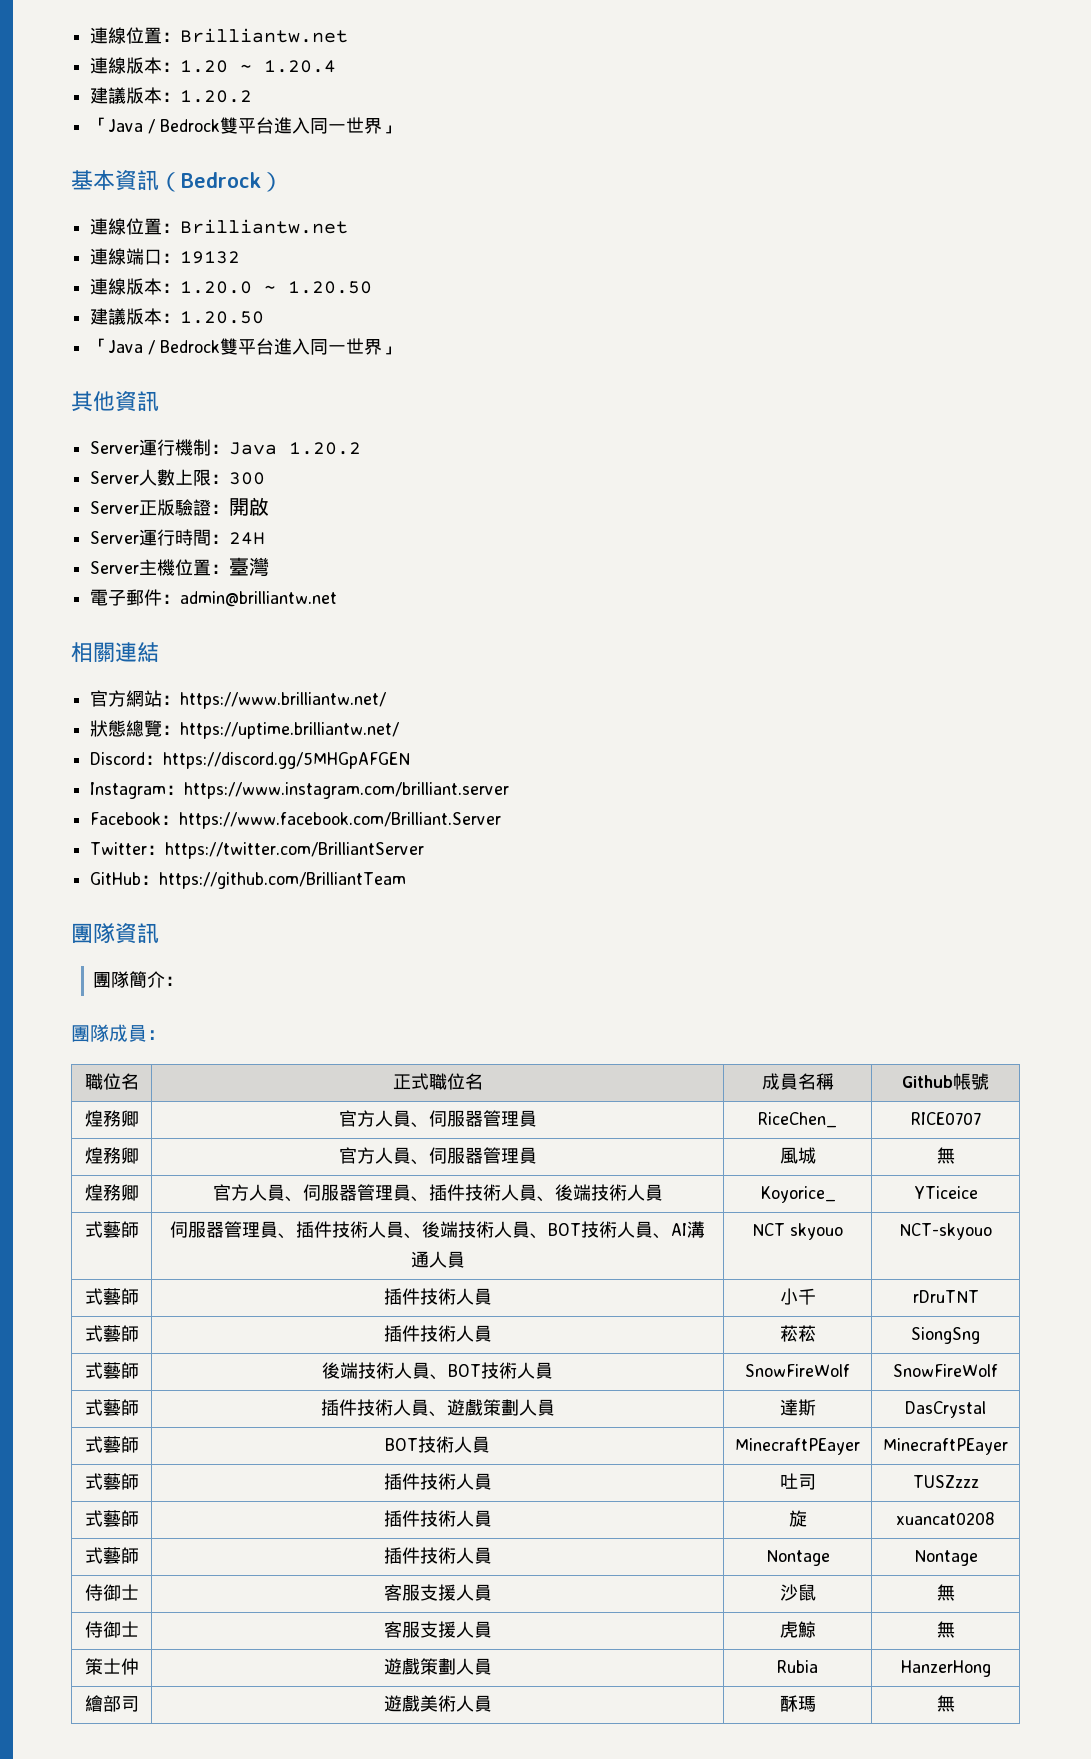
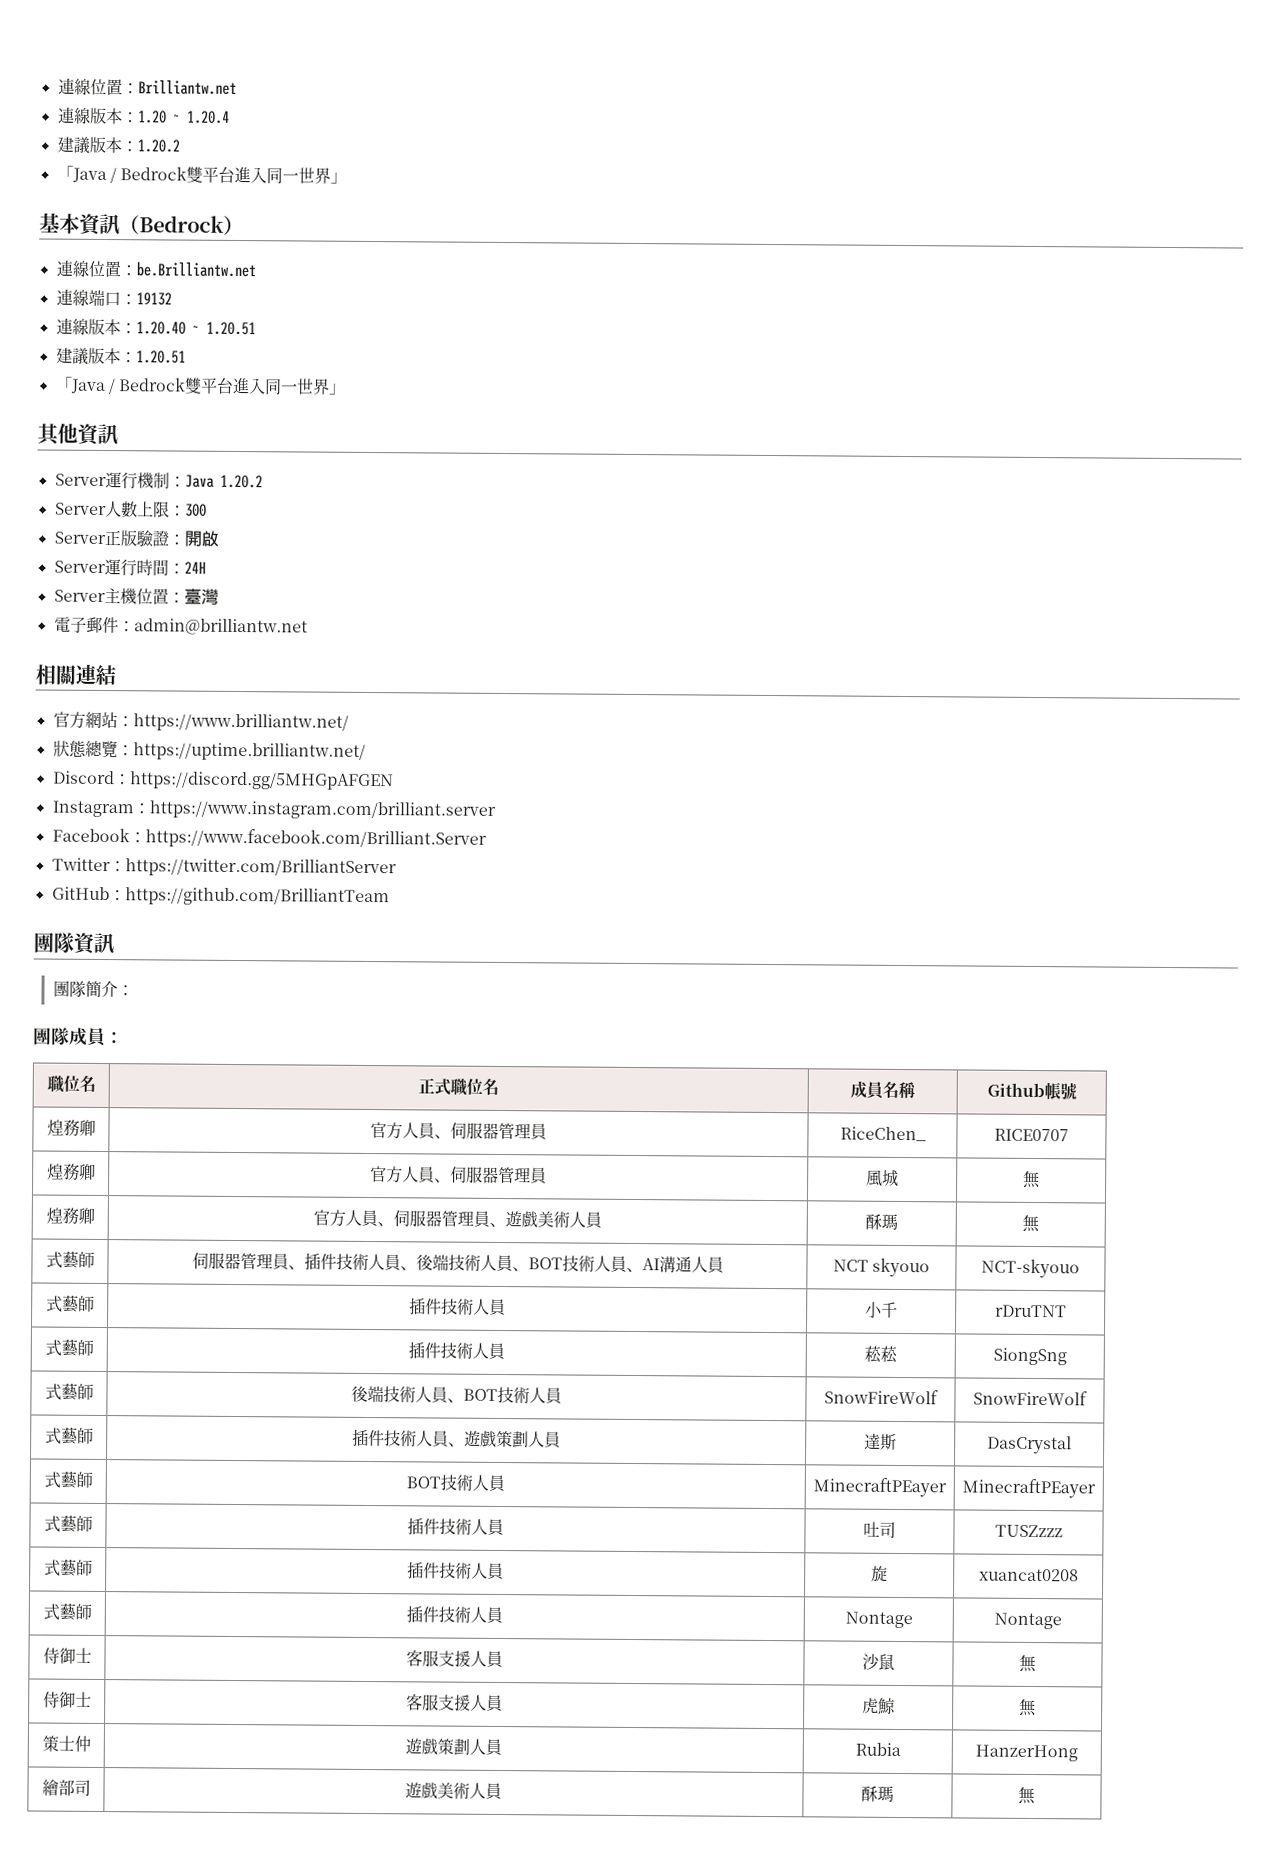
  基本資訊（Bedrock）
- 連線位置：Brilliantw.net
+ 連線位置：be.Brilliantw.net
- 連線版本：1.20.0 ~ 1.20.50
- 建議版本：1.20.50
+ 連線版本：1.20.40 ~ 1.20.51
+ 建議版本：1.20.51
- 煌務卿 | 官方人員、伺服器管理員、插件技術人員、後端技術人員 | Koyorice_ | YTiceice
+ 煌務卿 | 官方人員、伺服器管理員、遊戲美術人員 | 酥瑪 | 無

# THE TASK:
Give exactly, and nothing besides, the lines from the one in which "- 連線位置：Brilliantw.net" occurs through the end of the records.

# YOUR RESPONSE:
- 連線位置：Brilliantw.net
+ 連線位置：be.Brilliantw.net
- 連線版本：1.20.0 ~ 1.20.50
- 建議版本：1.20.50
+ 連線版本：1.20.40 ~ 1.20.51
+ 建議版本：1.20.51
- 煌務卿 | 官方人員、伺服器管理員、插件技術人員、後端技術人員 | Koyorice_ | YTiceice
+ 煌務卿 | 官方人員、伺服器管理員、遊戲美術人員 | 酥瑪 | 無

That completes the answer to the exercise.